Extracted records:
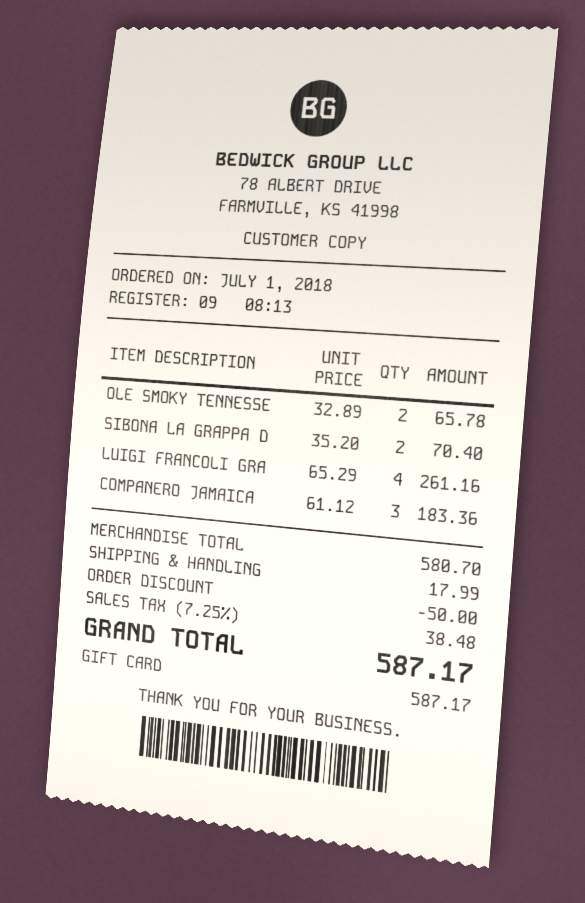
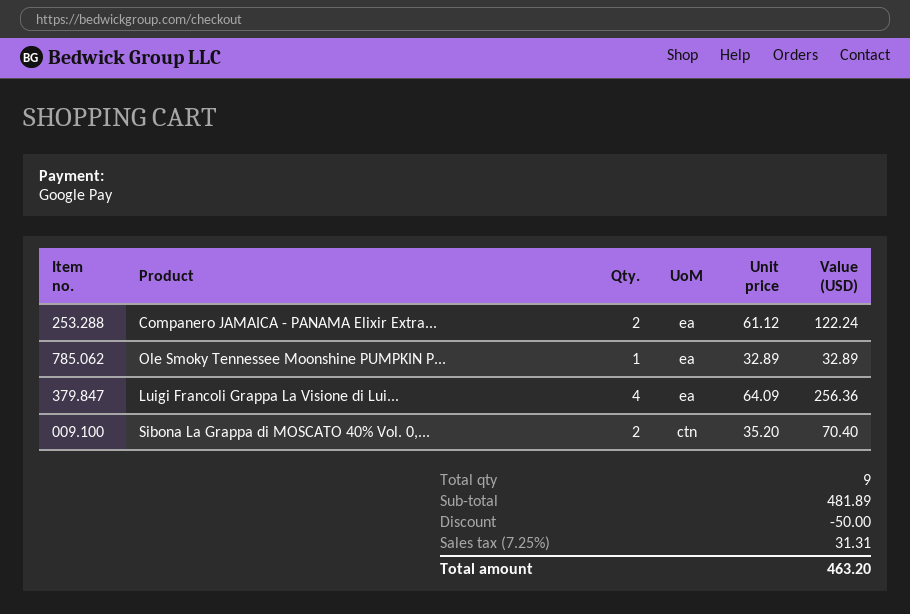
payment method: gift card -> Google Pay
OLE SMOKY TENNESSE: 2 x 32.89 = 65.78 -> 1 x 32.89 = 32.89
LUIGI FRANCOLI GRA: 4 x 65.29 = 261.16 -> 4 x 64.09 = 256.36
COMPANERO JAMAICA: 3 x 61.12 = 183.36 -> 2 x 61.12 = 122.24
subtotal: 580.70 -> 481.89
shipping: 17.99 -> none
tax: 7.25% = 38.48 -> 7.25% = 31.31
total: 587.17 -> 463.20

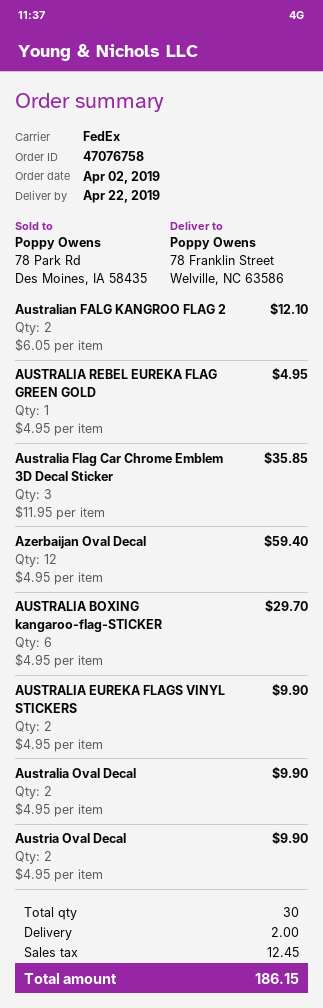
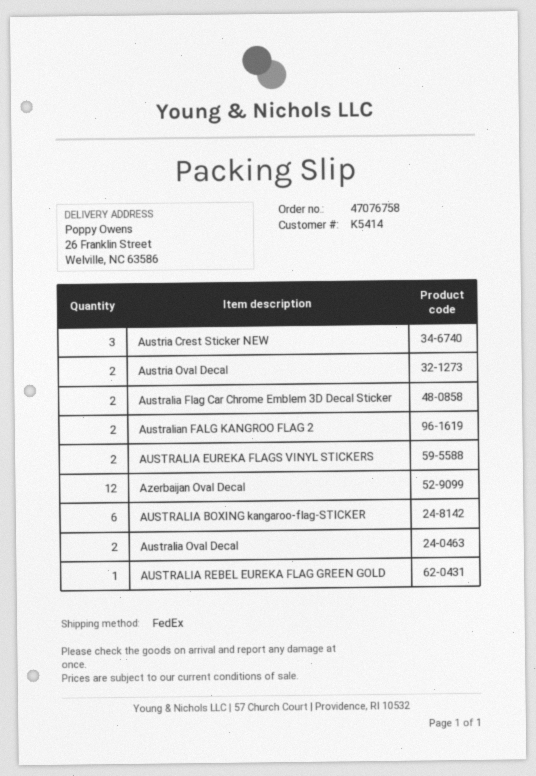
ship to: 78 Franklin Street, Welville, NC 63586 -> 26 Franklin Street, Welville, NC 63586
Australia Flag Car Chrome Emblem 3D Decal Sticker: 3 -> 2
Austria Crest Sticker NEW: none -> 3

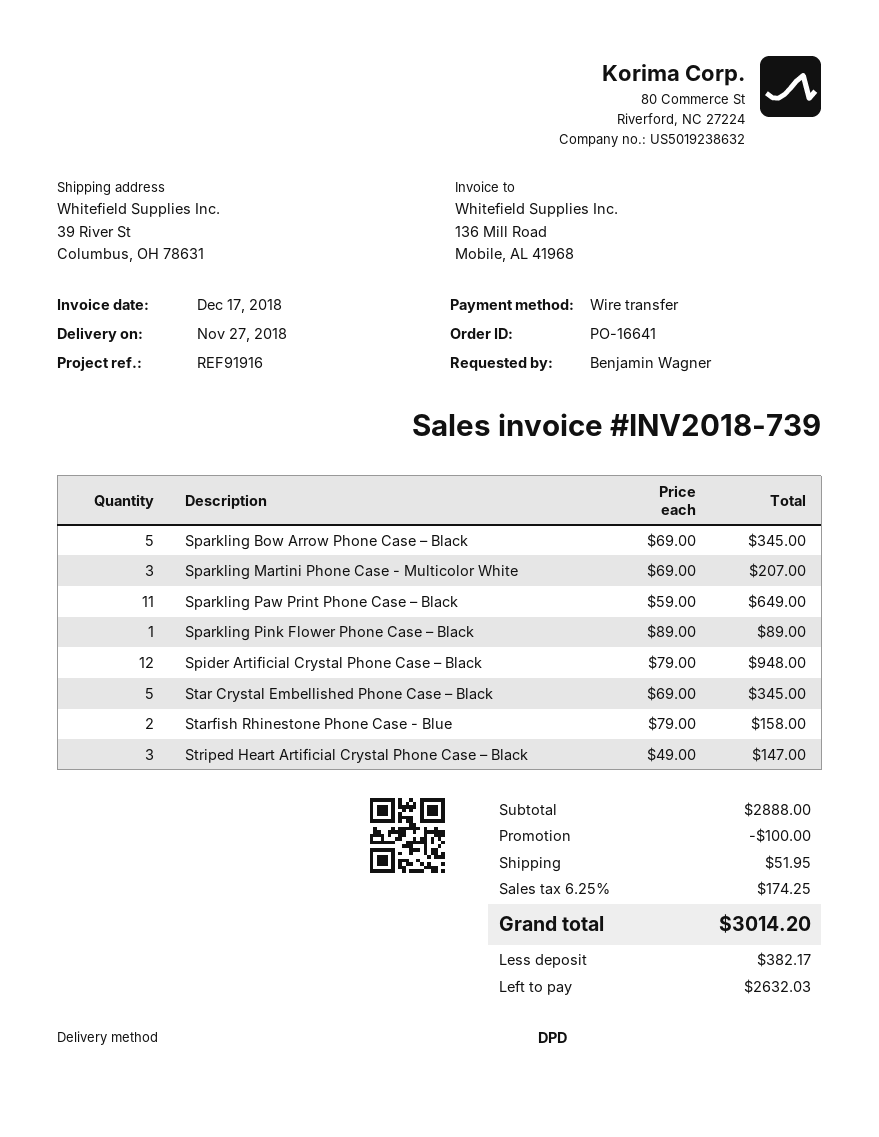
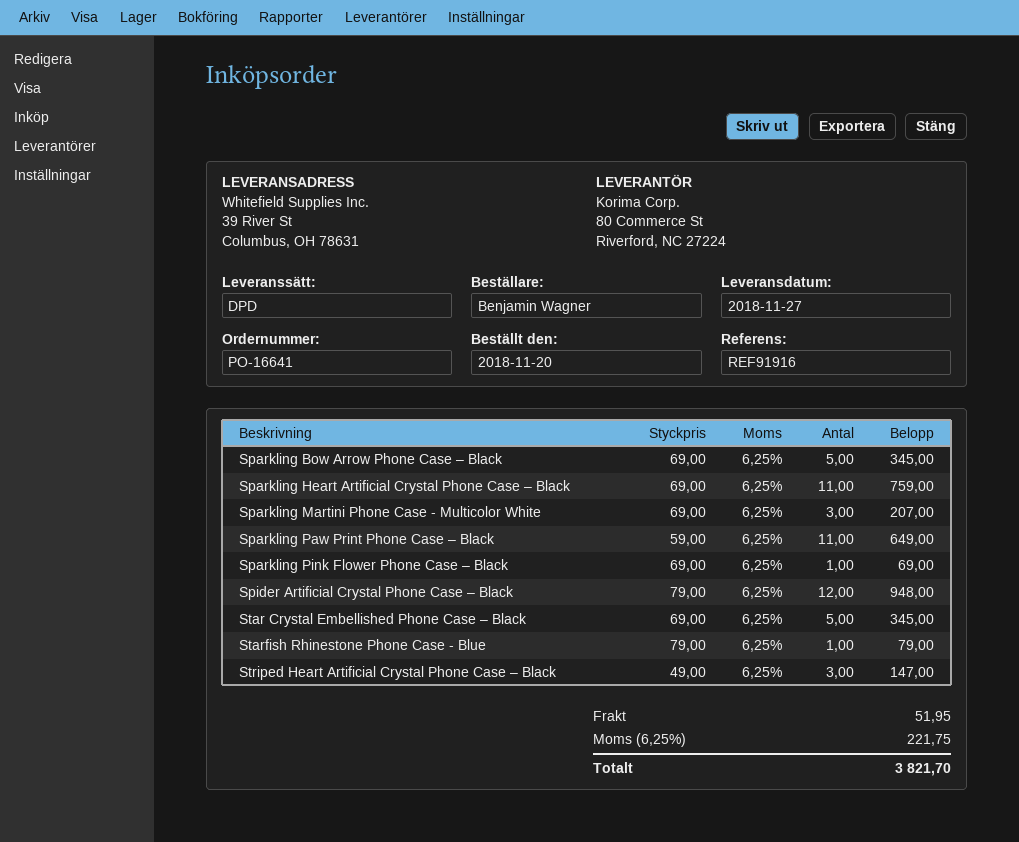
Sparkling Pink Flower Phone Case – Black: 1 x 89.00 = 89.00 -> 1 x 69.00 = 69.00
Starfish Rhinestone Phone Case - Blue: 2 x 79.00 = 158.00 -> 1 x 79.00 = 79.00
Sparkling Heart Artificial Crystal Phone Case – Black: none -> 11 x 69.00 = 759.00
discount: 100.00 -> none
tax: 6.25% = 174.25 -> 6.25% = 221.75
total: 3014.20 -> 3821.70

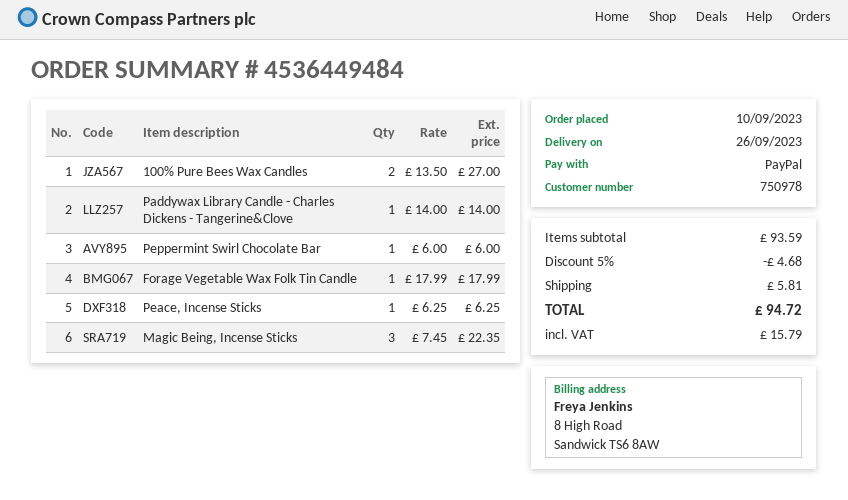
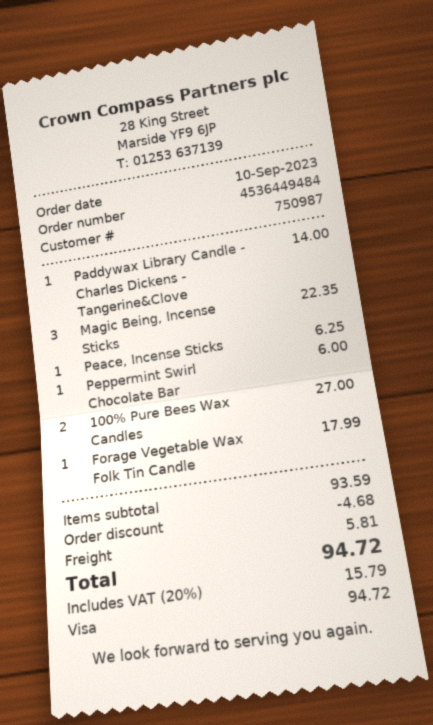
customer number: 750978 -> 750987
payment method: PayPal -> Visa

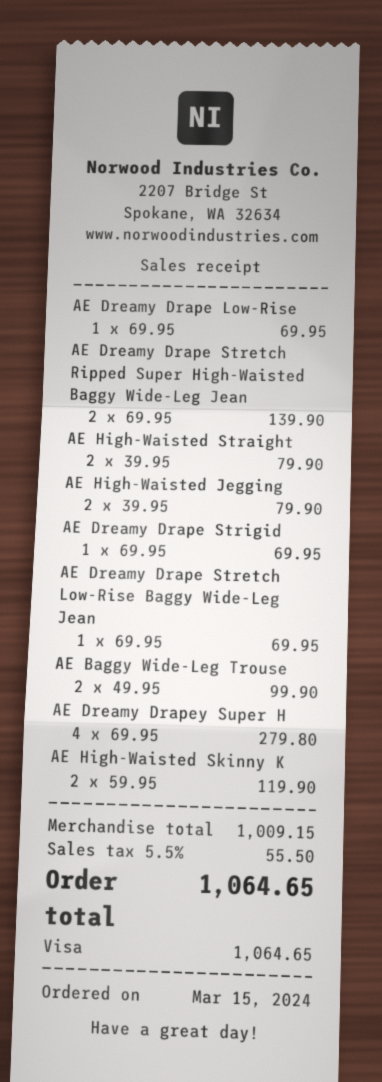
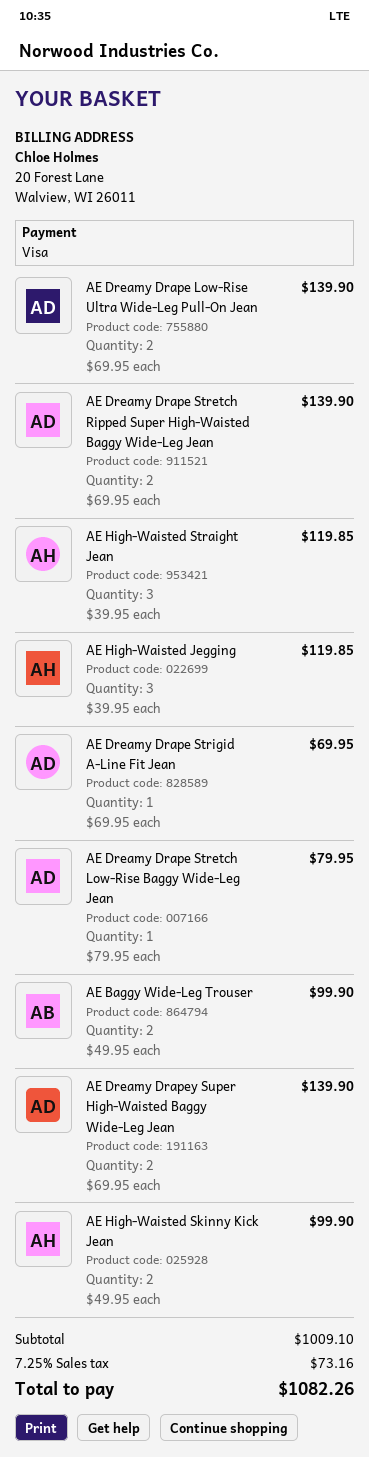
AE Dreamy Drape Low-Rise: 1 x 69.95 = 69.95 -> 2 x 69.95 = 139.90
AE High-Waisted Straight: 2 x 39.95 = 79.90 -> 3 x 39.95 = 119.85
AE High-Waisted Jegging: 2 x 39.95 = 79.90 -> 3 x 39.95 = 119.85
AE Dreamy Drape Stretch Low-Rise Baggy Wide-Leg Jean: 1 x 69.95 = 69.95 -> 1 x 79.95 = 79.95
AE Dreamy Drapey Super H: 4 x 69.95 = 279.80 -> 2 x 69.95 = 139.90
AE High-Waisted Skinny K: 2 x 59.95 = 119.90 -> 2 x 49.95 = 99.90
subtotal: 1009.15 -> 1009.10
tax: 5.5% = 55.50 -> 7.25% = 73.16
total: 1064.65 -> 1082.26

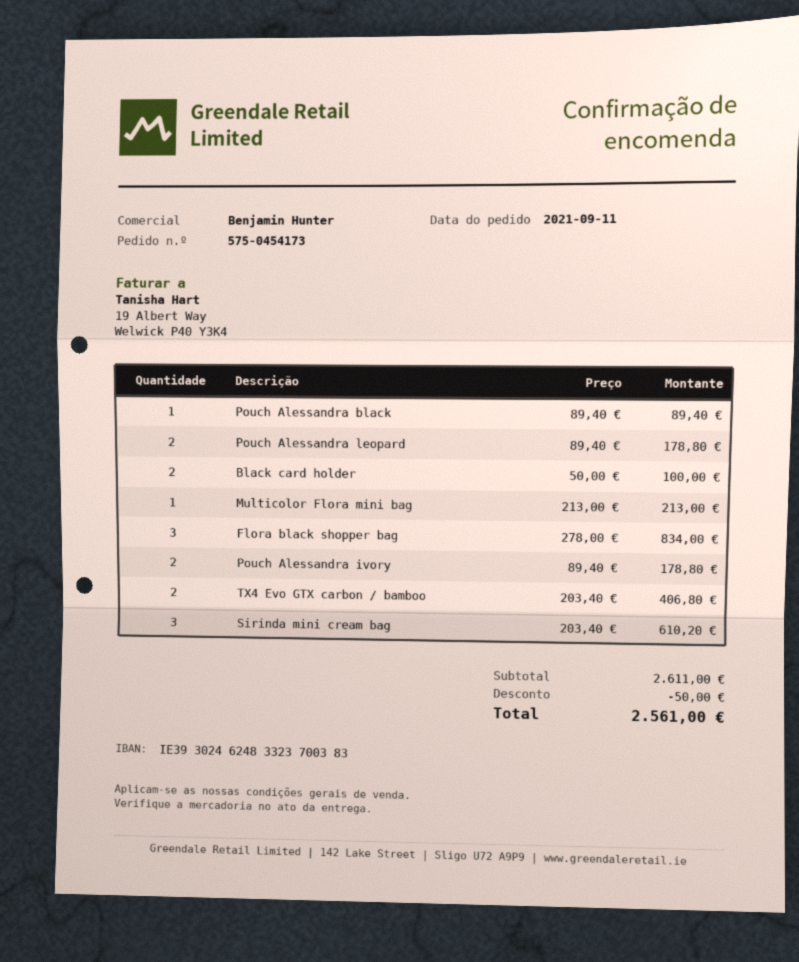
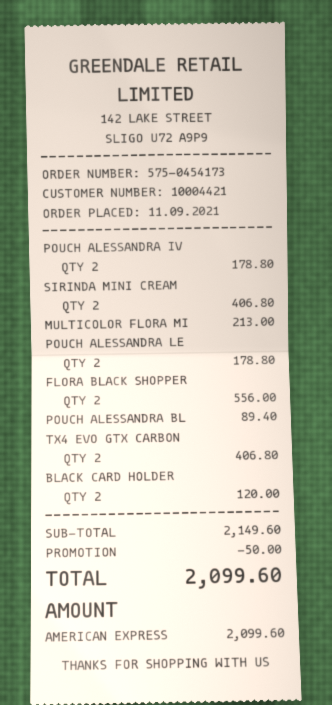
Black card holder: 2 for 100.00 -> 2 for 120.00
Flora black shopper bag: 3 for 834.00 -> 2 for 556.00
Sirinda mini cream bag: 3 for 610.20 -> 2 for 406.80
subtotal: 2611.00 -> 2149.60
total: 2561.00 -> 2099.60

**Task objective**
Retype all the records shown above, character for character. Omit every picture.

**Answer**
payment method: gift card -> Google Pay
OLE SMOKY TENNESSE: 2 x 32.89 = 65.78 -> 1 x 32.89 = 32.89
LUIGI FRANCOLI GRA: 4 x 65.29 = 261.16 -> 4 x 64.09 = 256.36
COMPANERO JAMAICA: 3 x 61.12 = 183.36 -> 2 x 61.12 = 122.24
subtotal: 580.70 -> 481.89
shipping: 17.99 -> none
tax: 7.25% = 38.48 -> 7.25% = 31.31
total: 587.17 -> 463.20

ship to: 78 Franklin Street, Welville, NC 63586 -> 26 Franklin Street, Welville, NC 63586
Australia Flag Car Chrome Emblem 3D Decal Sticker: 3 -> 2
Austria Crest Sticker NEW: none -> 3

Sparkling Pink Flower Phone Case – Black: 1 x 89.00 = 89.00 -> 1 x 69.00 = 69.00
Starfish Rhinestone Phone Case - Blue: 2 x 79.00 = 158.00 -> 1 x 79.00 = 79.00
Sparkling Heart Artificial Crystal Phone Case – Black: none -> 11 x 69.00 = 759.00
discount: 100.00 -> none
tax: 6.25% = 174.25 -> 6.25% = 221.75
total: 3014.20 -> 3821.70

customer number: 750978 -> 750987
payment method: PayPal -> Visa

AE Dreamy Drape Low-Rise: 1 x 69.95 = 69.95 -> 2 x 69.95 = 139.90
AE High-Waisted Straight: 2 x 39.95 = 79.90 -> 3 x 39.95 = 119.85
AE High-Waisted Jegging: 2 x 39.95 = 79.90 -> 3 x 39.95 = 119.85
AE Dreamy Drape Stretch Low-Rise Baggy Wide-Leg Jean: 1 x 69.95 = 69.95 -> 1 x 79.95 = 79.95
AE Dreamy Drapey Super H: 4 x 69.95 = 279.80 -> 2 x 69.95 = 139.90
AE High-Waisted Skinny K: 2 x 59.95 = 119.90 -> 2 x 49.95 = 99.90
subtotal: 1009.15 -> 1009.10
tax: 5.5% = 55.50 -> 7.25% = 73.16
total: 1064.65 -> 1082.26

Black card holder: 2 for 100.00 -> 2 for 120.00
Flora black shopper bag: 3 for 834.00 -> 2 for 556.00
Sirinda mini cream bag: 3 for 610.20 -> 2 for 406.80
subtotal: 2611.00 -> 2149.60
total: 2561.00 -> 2099.60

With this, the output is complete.